The Burwell v. Hobby Lobby case in 2014, Meyler said, changed the national tone. The Supreme Court ruled that for-profit corporations could be exempt from certain laws if it was based on the owner's religious beliefs. “Here we have the possibility that corporations with only a tenuous relation to religious beliefs will be arguing religious justifications against assertions of rights by others,” she said.

Barrett Epps said that it's very strange a for-profit corporation would get a religious exemption, because religious corporations have always had an exemption. “Religious corporations were clearly always intended to be covered [by religious freedom legislation], because it's not just individuals that have freedom to exercise rights,” he said. “It wouldn't make sense if it was that way, because the exercise of religion is generally something that is done within a group... As far as applying to for-profit corporations, that I think caught a certain amount of people by surprise.”

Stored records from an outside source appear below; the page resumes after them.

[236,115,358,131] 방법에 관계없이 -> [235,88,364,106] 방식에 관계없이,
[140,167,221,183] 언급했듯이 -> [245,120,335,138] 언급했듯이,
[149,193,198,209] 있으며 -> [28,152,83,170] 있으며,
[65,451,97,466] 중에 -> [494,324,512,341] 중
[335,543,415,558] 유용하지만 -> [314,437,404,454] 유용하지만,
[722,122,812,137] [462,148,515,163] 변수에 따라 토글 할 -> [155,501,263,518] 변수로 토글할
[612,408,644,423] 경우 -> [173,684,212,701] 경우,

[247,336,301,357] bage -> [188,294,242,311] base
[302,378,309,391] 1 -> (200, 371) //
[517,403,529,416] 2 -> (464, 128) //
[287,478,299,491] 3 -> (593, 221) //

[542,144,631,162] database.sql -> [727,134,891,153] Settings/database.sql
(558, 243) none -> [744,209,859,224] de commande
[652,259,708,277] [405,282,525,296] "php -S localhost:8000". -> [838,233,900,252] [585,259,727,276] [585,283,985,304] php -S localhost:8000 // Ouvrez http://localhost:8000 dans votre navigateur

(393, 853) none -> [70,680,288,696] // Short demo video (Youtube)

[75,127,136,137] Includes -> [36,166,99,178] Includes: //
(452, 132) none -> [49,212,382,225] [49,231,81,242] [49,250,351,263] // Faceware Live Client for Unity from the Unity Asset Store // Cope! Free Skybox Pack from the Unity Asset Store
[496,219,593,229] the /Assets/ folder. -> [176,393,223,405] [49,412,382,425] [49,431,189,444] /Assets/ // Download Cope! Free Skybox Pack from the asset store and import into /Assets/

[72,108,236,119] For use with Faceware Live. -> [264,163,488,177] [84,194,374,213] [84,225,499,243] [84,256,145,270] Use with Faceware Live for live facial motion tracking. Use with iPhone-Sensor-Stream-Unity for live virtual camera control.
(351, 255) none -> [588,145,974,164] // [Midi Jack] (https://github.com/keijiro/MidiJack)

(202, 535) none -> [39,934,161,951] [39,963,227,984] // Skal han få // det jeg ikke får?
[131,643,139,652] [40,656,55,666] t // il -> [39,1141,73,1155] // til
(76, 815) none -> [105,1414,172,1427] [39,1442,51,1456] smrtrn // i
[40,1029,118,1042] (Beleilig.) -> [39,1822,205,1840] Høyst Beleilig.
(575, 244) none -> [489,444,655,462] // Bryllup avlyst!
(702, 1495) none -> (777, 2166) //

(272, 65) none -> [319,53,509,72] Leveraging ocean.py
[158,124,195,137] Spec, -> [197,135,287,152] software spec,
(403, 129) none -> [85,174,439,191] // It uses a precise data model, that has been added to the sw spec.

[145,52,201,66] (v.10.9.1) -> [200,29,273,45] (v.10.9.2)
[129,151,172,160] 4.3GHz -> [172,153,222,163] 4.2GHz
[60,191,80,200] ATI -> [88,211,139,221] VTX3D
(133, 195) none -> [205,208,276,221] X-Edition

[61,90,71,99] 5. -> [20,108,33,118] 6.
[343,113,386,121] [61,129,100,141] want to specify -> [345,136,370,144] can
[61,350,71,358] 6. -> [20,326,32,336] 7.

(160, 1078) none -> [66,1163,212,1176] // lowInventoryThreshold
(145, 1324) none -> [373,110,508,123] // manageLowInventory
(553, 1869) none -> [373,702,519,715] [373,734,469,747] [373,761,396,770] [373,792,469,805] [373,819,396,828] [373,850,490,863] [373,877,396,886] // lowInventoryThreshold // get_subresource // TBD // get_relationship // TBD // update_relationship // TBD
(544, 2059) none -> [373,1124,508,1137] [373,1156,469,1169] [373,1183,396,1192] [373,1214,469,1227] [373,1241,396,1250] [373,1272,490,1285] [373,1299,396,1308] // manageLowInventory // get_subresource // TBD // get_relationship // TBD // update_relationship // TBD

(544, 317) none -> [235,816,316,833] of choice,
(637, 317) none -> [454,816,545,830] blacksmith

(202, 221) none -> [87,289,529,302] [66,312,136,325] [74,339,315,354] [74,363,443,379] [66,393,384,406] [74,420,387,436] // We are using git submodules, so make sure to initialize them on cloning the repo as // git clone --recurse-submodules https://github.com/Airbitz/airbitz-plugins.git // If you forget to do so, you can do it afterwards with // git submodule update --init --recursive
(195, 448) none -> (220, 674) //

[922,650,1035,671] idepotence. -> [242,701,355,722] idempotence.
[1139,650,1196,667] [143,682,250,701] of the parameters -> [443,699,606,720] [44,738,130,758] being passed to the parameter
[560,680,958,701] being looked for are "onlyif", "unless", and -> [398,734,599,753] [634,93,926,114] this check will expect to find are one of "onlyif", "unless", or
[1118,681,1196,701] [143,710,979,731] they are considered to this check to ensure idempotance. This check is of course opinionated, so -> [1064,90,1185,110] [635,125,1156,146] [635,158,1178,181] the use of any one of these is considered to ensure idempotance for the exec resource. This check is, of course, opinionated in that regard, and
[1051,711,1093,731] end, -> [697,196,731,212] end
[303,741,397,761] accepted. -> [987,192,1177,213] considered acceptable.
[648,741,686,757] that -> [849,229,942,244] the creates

Epps said the Supreme Court likely won't be challenging any religious freedom laws that affect same-sex couples until they make their decision on same-sex marriage in general. Oral arguments on that matter start at the end of the month.

On its face, religious freedom laws look to be religious people saying they need protection from being forced to make a pizza or a burger for a gay couple. While to many that might seem to be an almost laughable argument, religious freedom laws have a strange and intricate past, from not acknowledging Native American religious beliefs to letting large corporations claim to be Christian without actually being a religious organization. Once the Supreme Court makes its same-sex marriage decision, it will likely get even more intricate. We'll just have to wait for the other shoe to drop.